Il s'agit du ms. Vat. Pal. Lat. 485 de la bibliothèque Vaticane étudié, en ce qui concerne la partie de l'onction des malades par C. de Clercq, "Ordines unctionis infirmi des IXe-Xe siècles", Ephemerides Liturgicae 44 (1930), p. 100-122.

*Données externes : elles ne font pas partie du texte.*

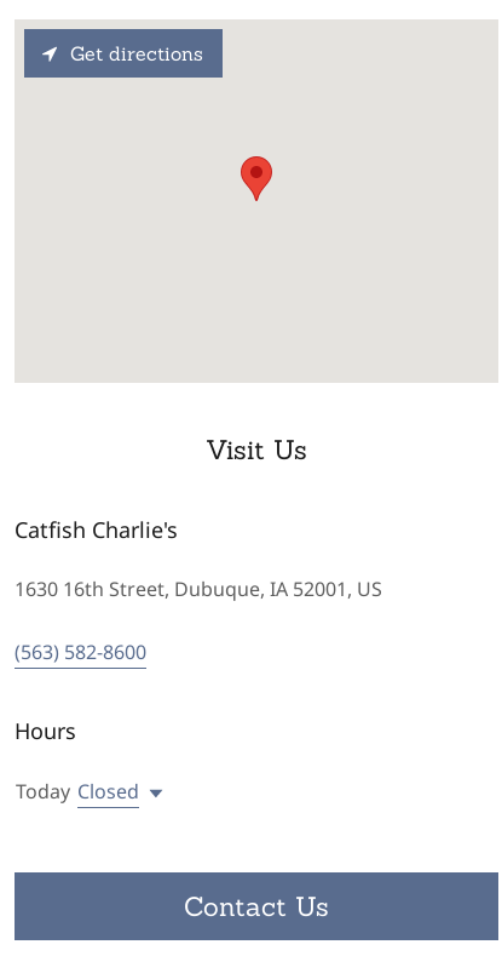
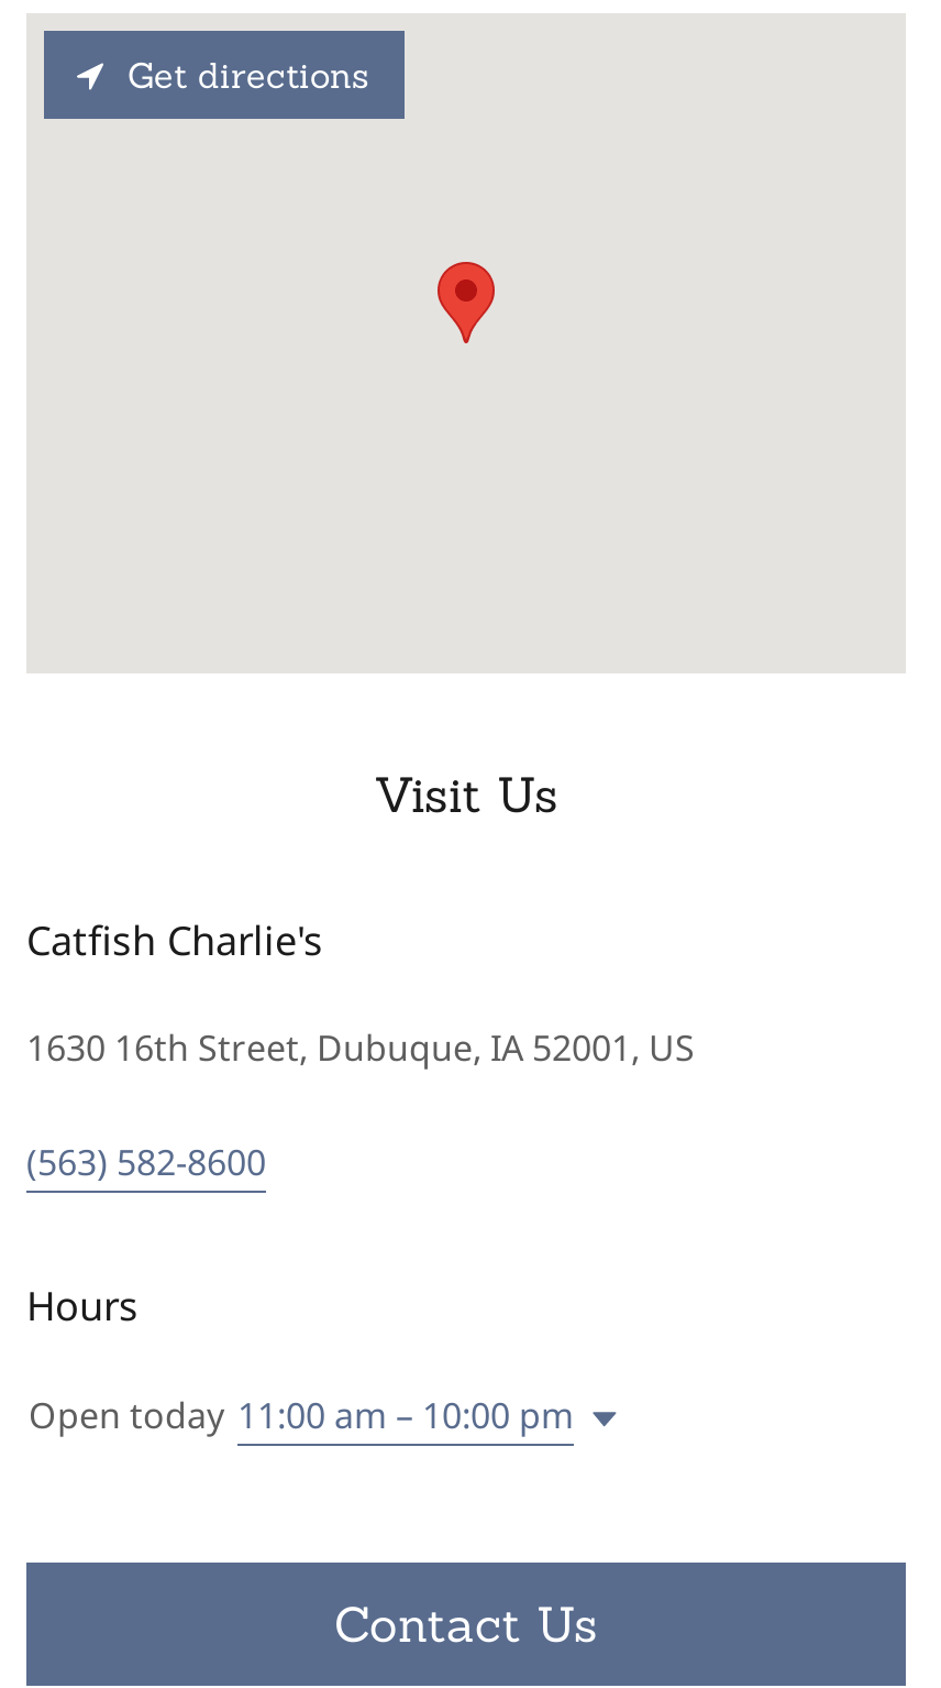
[16,778,139,805] Today Closed -> [29,1390,574,1439] Open today 11:00 am – 10:00 pm

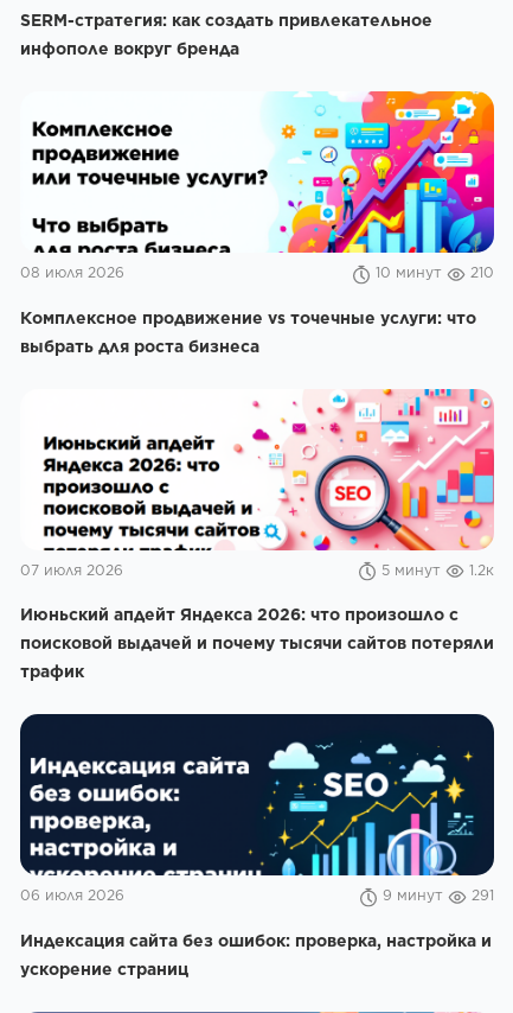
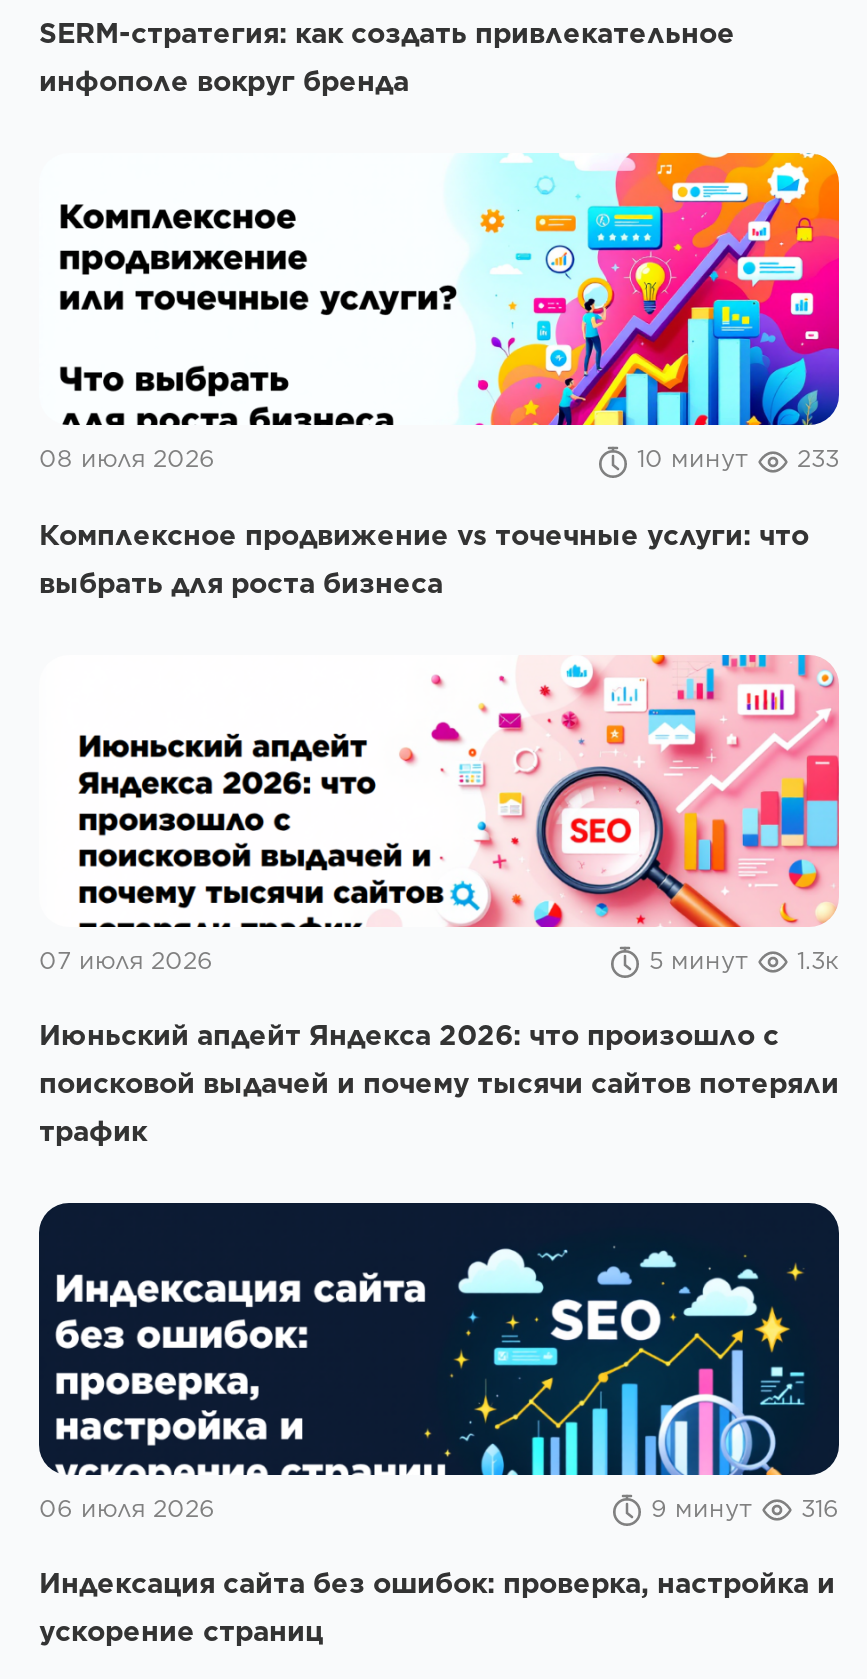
[376,264,494,282] 10 минут 210 -> [637,444,839,474] 10 минут 233
[381,561,494,579] 5 минут 1.2к -> [649,945,839,975] 5 минут 1.3к
[383,886,494,904] 9 минут 291 -> [651,1493,839,1523] 9 минут 316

Le manuscrit comporte à partir du folio 49r un titre Ex authentico libro sacramentorum sancti Gregorii papa urbis rome qui annonce un nouveau chapitre qui s'étend jusqu'au folio 63v. Cette partie comporte des prières empruntées au sacramentaire grégorien qui commencent par une Oratio ad catechuminum faciendum (fol. 49r-50v), suivent des bénédictions (fol. 50v-53v). Un premier Ordo unctionis infirmi (fol. 53v-54r) est suivi un peu plus loin par la Reconciliatio paenitentis ad mortem composée de plusieurs prières (fol. 55r-58v). Entre ces deux textes se trouvent quatre prières d'exorcisme (fol. 54r-54v) qui ne sont pas étudiées par C. de Clercq dans l'article cité des Ephemerides Liturgicae 44 (1930), p. 100-122.
Voir L. K. Little, Benedictine maledictions. Liturgical cursing in romanesque France, New York, Cornell University Press, 1993 et Annexe 4.